FILM ID 3165 -- Camera Rolls #38-39 -- 01:00:05 to 01:29:56
In hopes of finding some way to reverse the dissolution of the Innsbrueck Kultusgemeinde, Murmelstein studied Nazi law and filed a petition arguing that it was not possible under Nazi law for the Kultusgemeinde to be declared "Reichfeindlich." The petition reached Eichmann, and some time later the law was repealed. After much thought Murmelstein came to the conclusion that Eichmann helped him because if the Kultusgemeinde was declared illegal, it and the money it generated would be removed from his control. Lanzmann compliments Murmelstein on his memory and asks about the reason behind the creation of the Judenraete and the Judenaeltesten. Murmelstein explains that there were Judenaelteste in German Jewish history, but that the Nazis meant to degrade the Jews by giving them these titles, which sounded tribal and "third world." Lanzmann asks him about the Nazis' interest in "Judenwissenschaft" and Murmelstein says that they were ignorant of Hebrew and the meaning of ritual objects, even as they (Rosenberg, for example) confiscated them.

Murmelstein ended up giving Hebrew lessons to several Nazis and he is ambivalent about these men. One of them was his professor, Christian, who helped Jewish students at the University to get their degrees after the Nazis took power. Another was Dr. Jungreitmeier, whom Murmelstein rebuked strongly for the execution of a Jewish partisan. Jungreitmeier began to cry at Murmelstein's words and the two men became friends. His students even attempted to get him returned to Vienna once he was deported to Theresienstadt but they were not successful.
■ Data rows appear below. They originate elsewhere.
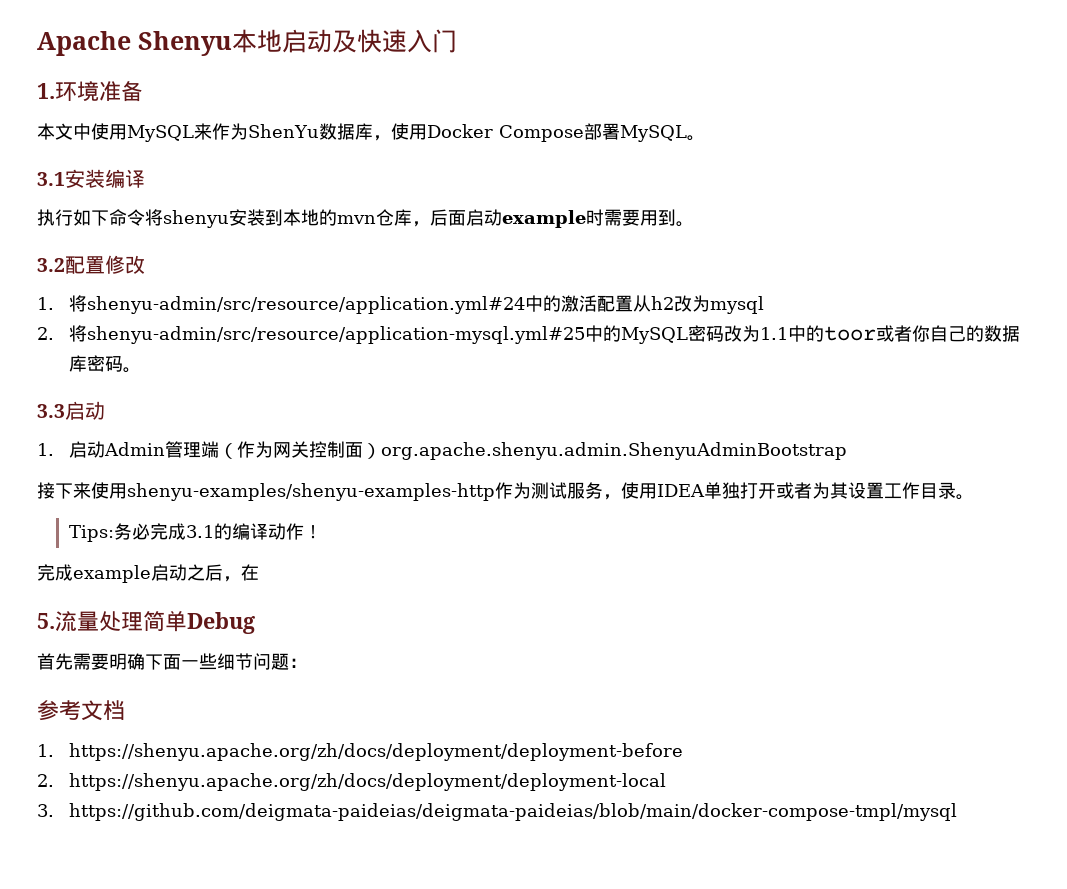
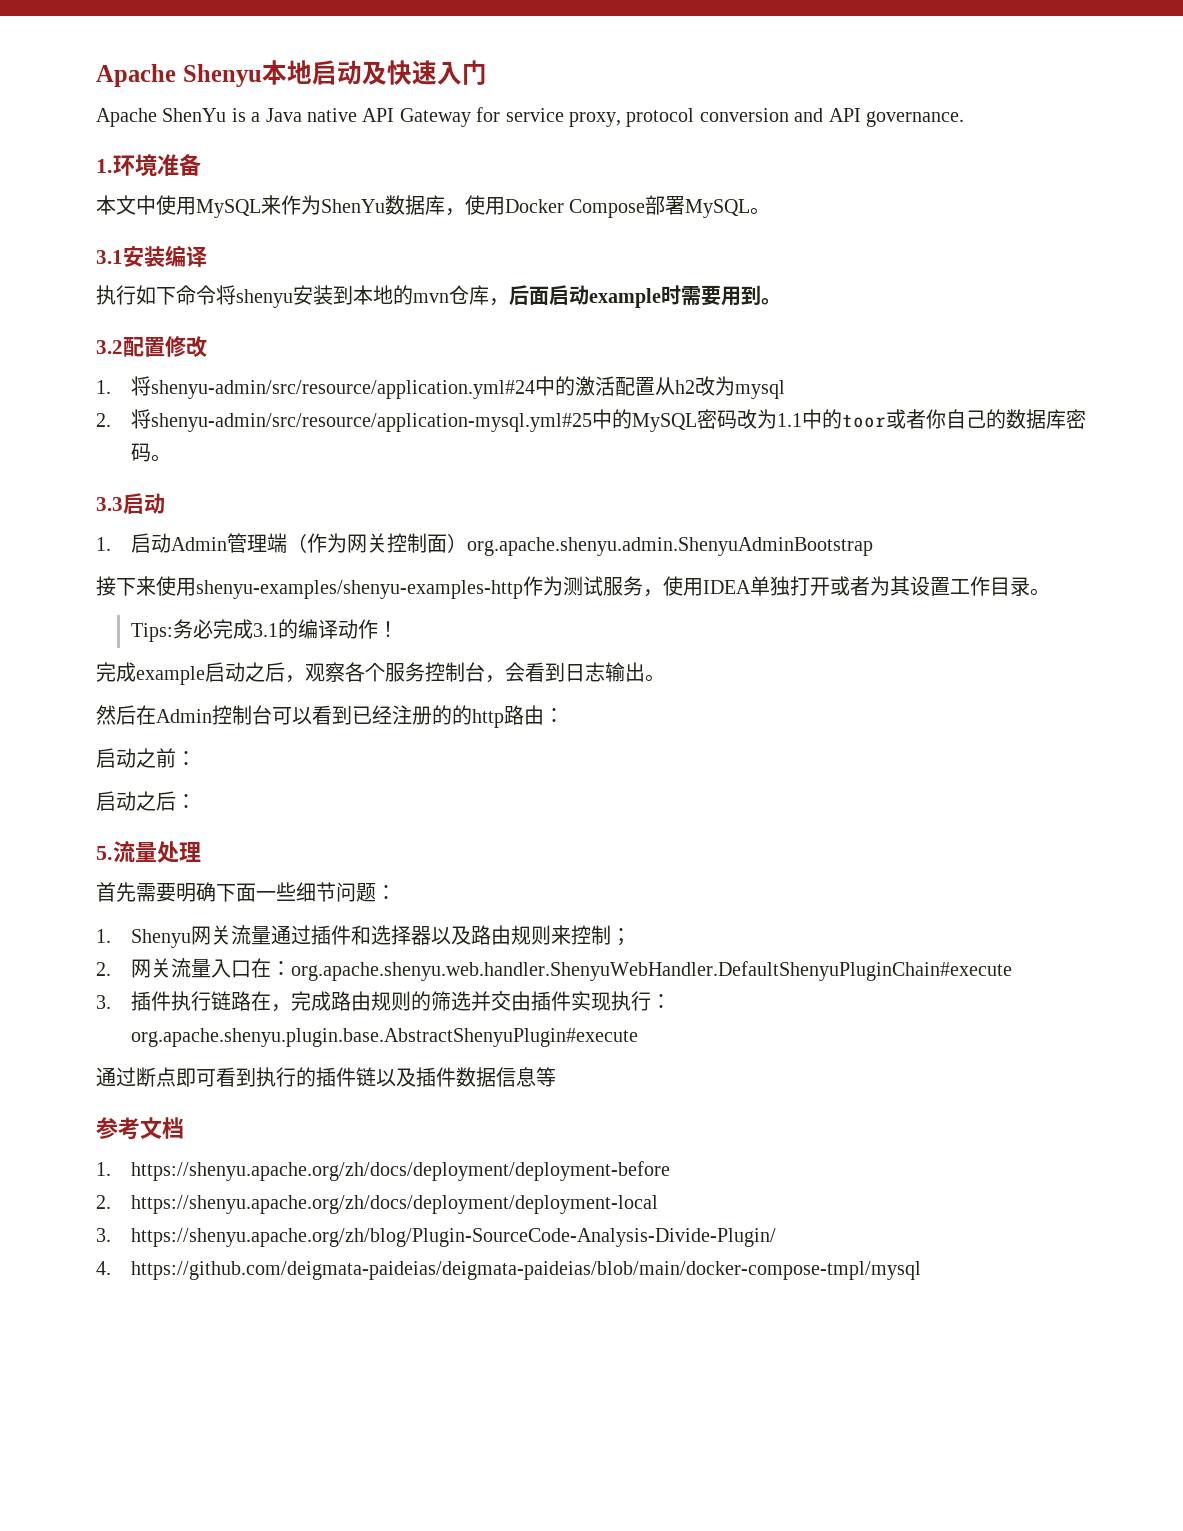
+ Apache ShenYu is a Java native API Gateway for service proxy, protocol conversion and API governance.
- 完成example启动之后，在
+ 完成example启动之后，观察各个服务控制台，会看到日志输出。
+ 然后在Admin控制台可以看到已经注册的的http路由：
+ 启动之前：
+ 启动之后：
- 5.流量处理简单Debug
+ 5.流量处理
+ 1. Shenyu网关流量通过插件和选择器以及路由规则来控制；
+ 2.网关流量入口在：org.apache.shenyu.web.handler.ShenyuWebHandler.DefaultShenyuPluginChain#execute
+ 3.插件执行链路在，完成路由规则的筛选并交由插件实现执行：org.apache.shenyu.plugin.base.AbstractShenyuPlugin#execute
+ 通过断点即可看到执行的插件链以及插件数据信息等
- 3. https://github.com/deigmata-paideias/deigmata-paideias/blob/main/docker-compose-tmpl/mysql
+ 3. https://shenyu.apache.org/zh/blog/Plugin-SourceCode-Analysis-Divide-Plugin/
+ 4. https://github.com/deigmata-paideias/deigmata-paideias/blob/main/docker-compose-tmpl/mysql

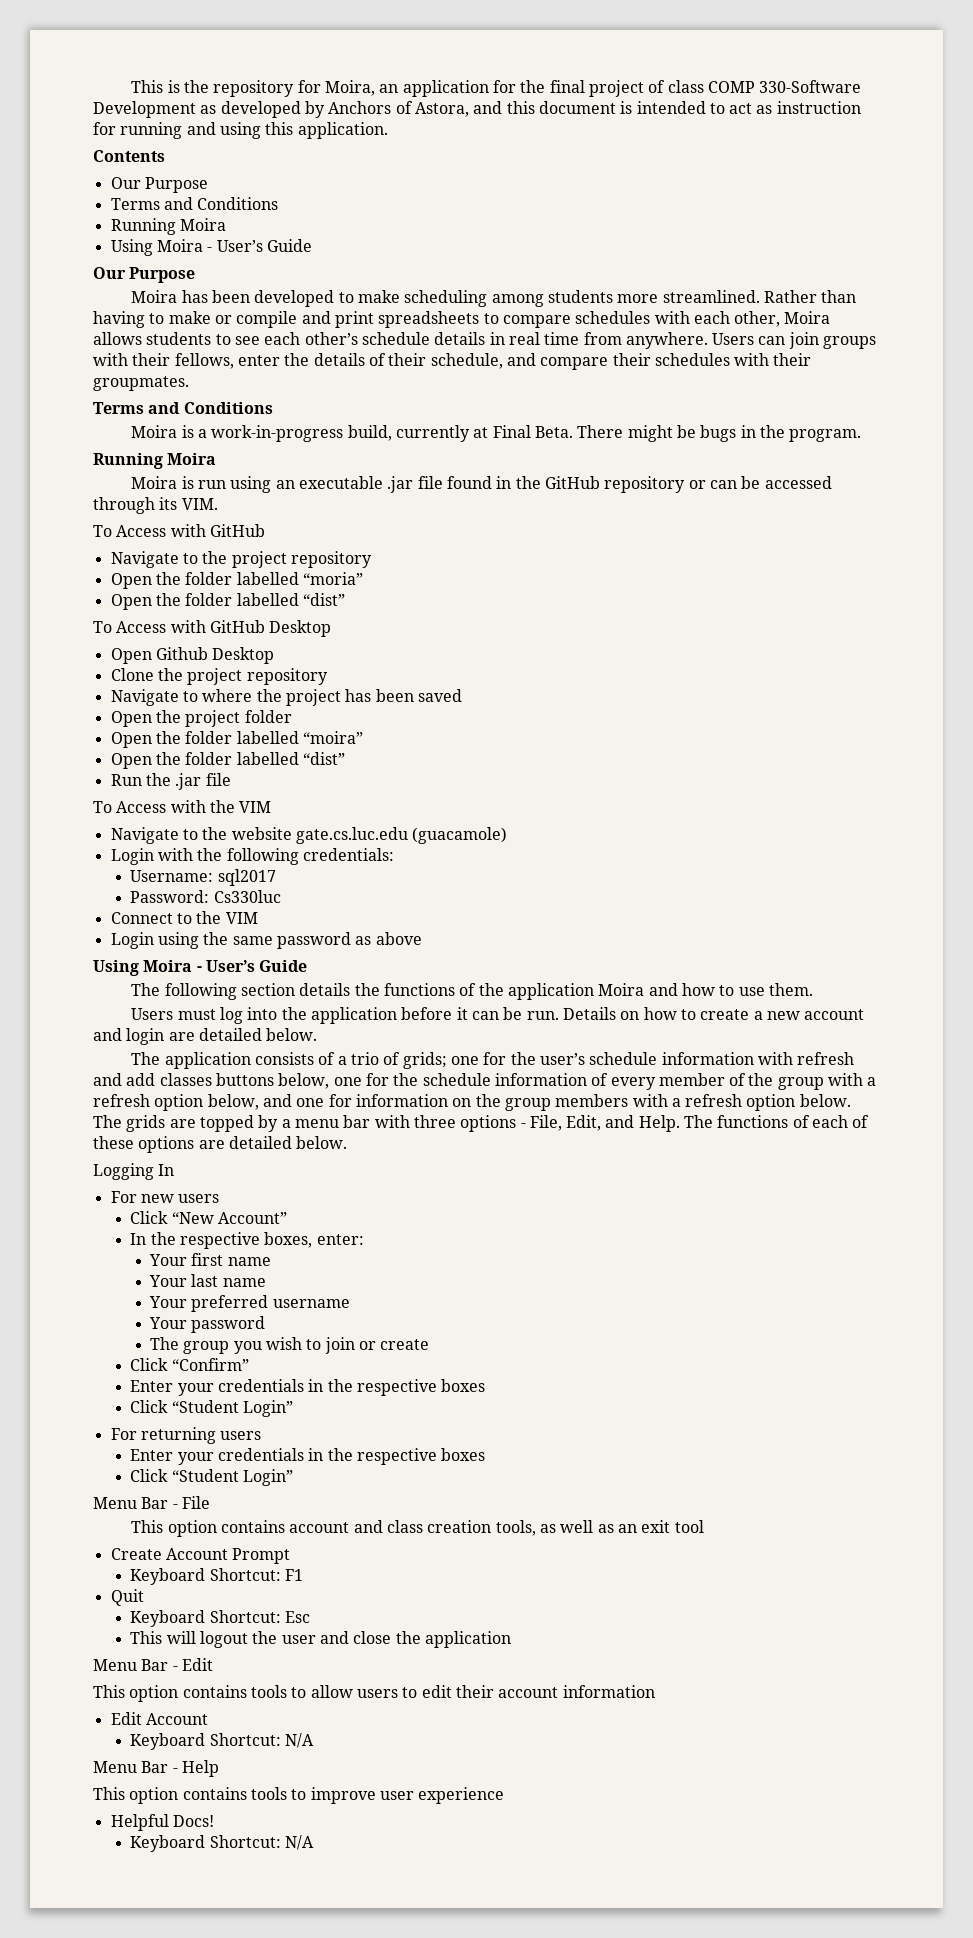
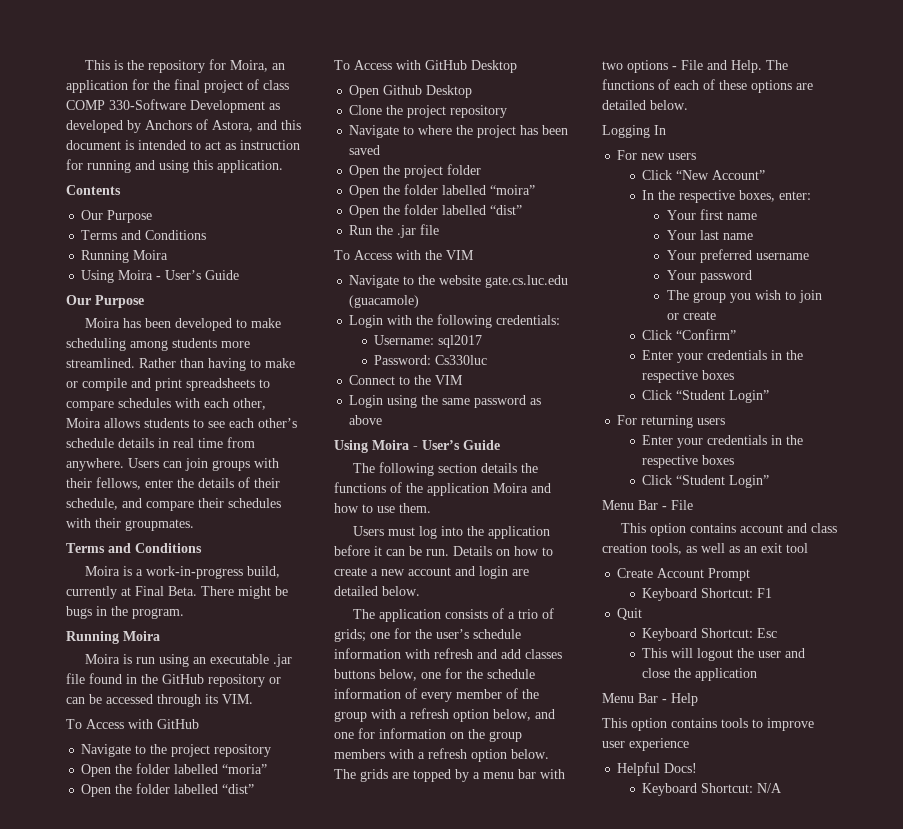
- The grids are topped by a menu bar with three options - File, Edit, and Help.
+ The grids are topped by a menu bar with two options - File and Help.
- Menu Bar - Edit
- This option contains tools to allow users to edit their account information
- Edit Account
- Keyboard Shortcut: N/A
However, word of his classes had spread and three or four trucks full of Jewish books arrived at Theresienstadt, in order for Murmelstein to create a bibliography. He turned this task over to a man named Dr. Munalis from Prague. Murmelstein was instructed by the Germans to remove the names of the people who owned the books, but he told Dr. Munalis not to do this. When Kellner, the Nazi who had given the order, showed up to see how the work was going, Murmelstein managed to distract him to the point that the man never actually opened a book to look at it. Murmelstein then turns to the question, which Lanzmann had asked him, of how he came to be hated in Theresienstadt. A man named Dr. Nuernberger happened to be visiting at the time Kellner came to view the bibliography's progress. He mistook Murmelstein's talkativeness with the Nazi and the looks between Dr. Munalis and Murmelstein after Kellner's departure, as sycophancy and arrogance. The audio continues for almost ten minutes after the video stops from 01:22:45 to 01:31:50.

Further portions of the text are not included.